= Panagiotis Demestichas =

Panagiotis Demestichas (Παναγιώτης Δεμέστιχας, 6 July 1885 (O.S.) – 14 November 1960) was an officer of the Greek Army who rose to the rank of lieutenant general, leading an army corps in the Greco-Italian War. He also briefly served as Minister of the Interior in the first collaborationist government under General Georgios Tsolakoglou during the Axis occupation of Greece.

== Life ==
Panagiotis Demestichas was born on 6 July 1885 (O.S.), in the village of Kotrona near Gytheio, to Petros Demestichas and his wife Venetia. After completing high school at Gytheio in 1904, he entered the faculty of Law of the University of Athens, but left it in 1905 to join the Greek Army as a volunteer, with the rank of corporal.
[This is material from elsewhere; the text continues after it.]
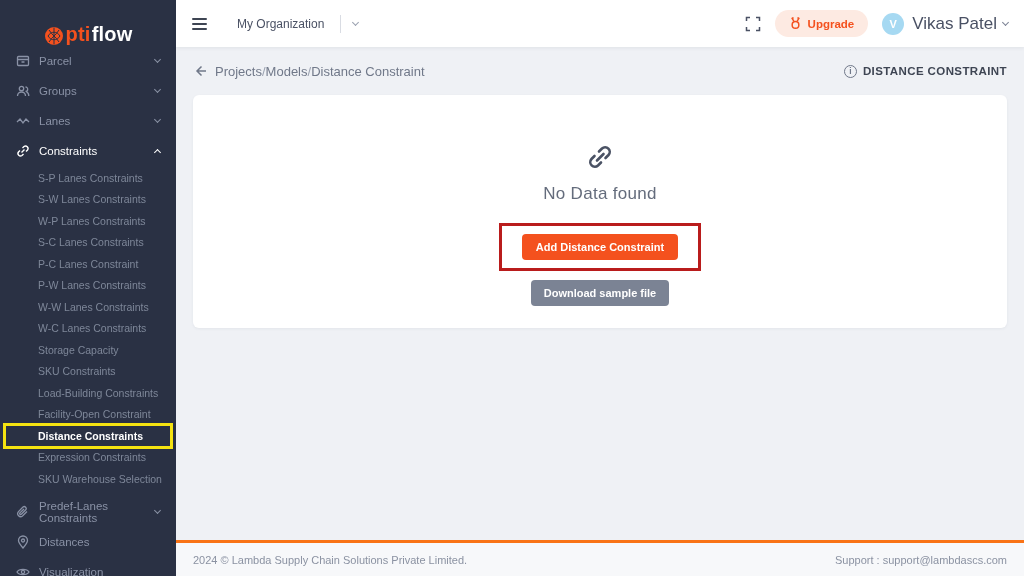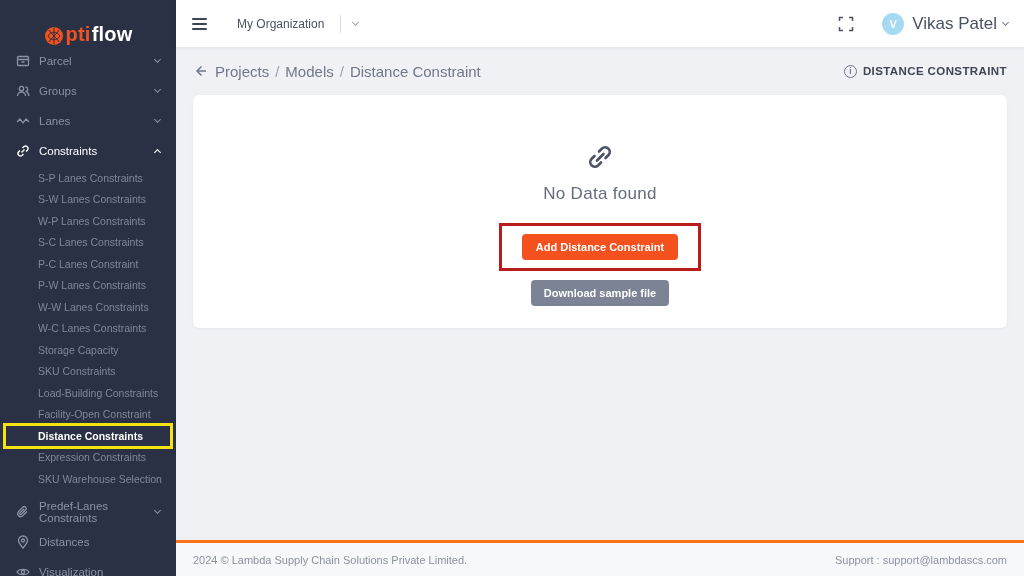"Upgrade" button.upgrade-pill { html: none -> <button> <svg> <path></path> <circle></circle> </svg> <span>Upgrade</span> </button> }
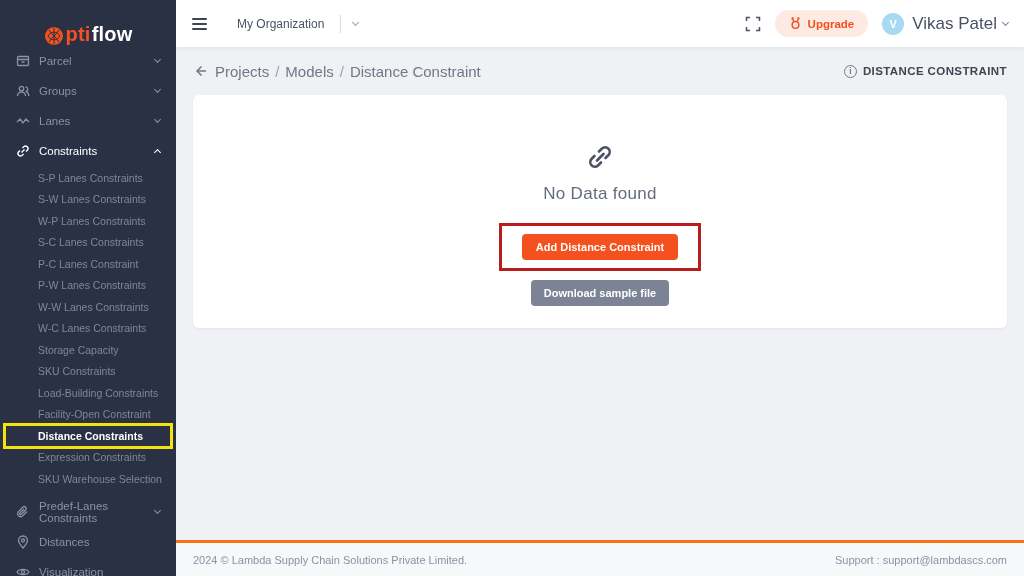"Projects" .crumbs { font-size: 15px -> 13px; gap: 6px -> 0 }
He later entered the NCO School, from which he graduated on 7 July 1912 (O.S.) as an Infantry 2nd Lieutenant. He participated in the Balkan Wars of 1912–13, rising to company commander by the end of the First Balkan War, a position he held throughout the Second Balkan War as well. After Greece's entry in World War I, he fought in the Macedonian front as a staff officer of 13th Infantry Division, being promoted to major in 1918. In 1919 he participated with the 13th Division in the Allied intervention in the Russian Civil War, and then went on to fight in the Asia Minor Campaign, where he was transferred to the 5th Infantry Division. In 1922, after the Greek retreat from Asia Minor, he became a staff officer in the General Headquarters. He was promoted to colonel in 1925, received his degree in law in 1928, and became a major general in 1934. In 1934–39 he served as Deputy Chief of the Hellenic Army General Staff and commanding officer of the 2nd, 4th and 9th Infantry Divisions, as well as a stint as Head of the King's Military Household.

In August 1940 he was promoted to lieutenant general and left the 9th Division to take command of I Army Corps. Following the outbreak of the Greco-Italian War on 28 October, he led the corps in battle until 11 December, when he was transferred to command V Army Corps until 6 March 1941, when he returned to I Corps. With the German invasion of Greece a month later and the capitulation of the Greek Army, he became a member of the first collaborationist government under Lieutenant General Georgios Tsolakoglou, serving as Minister of the Interior until 20 September 1941.

Following the liberation of the country in 1944, he was tried by a court-martial, and dismissed from the Army in 1946.

He died on 14 November 1960. He married and had three children.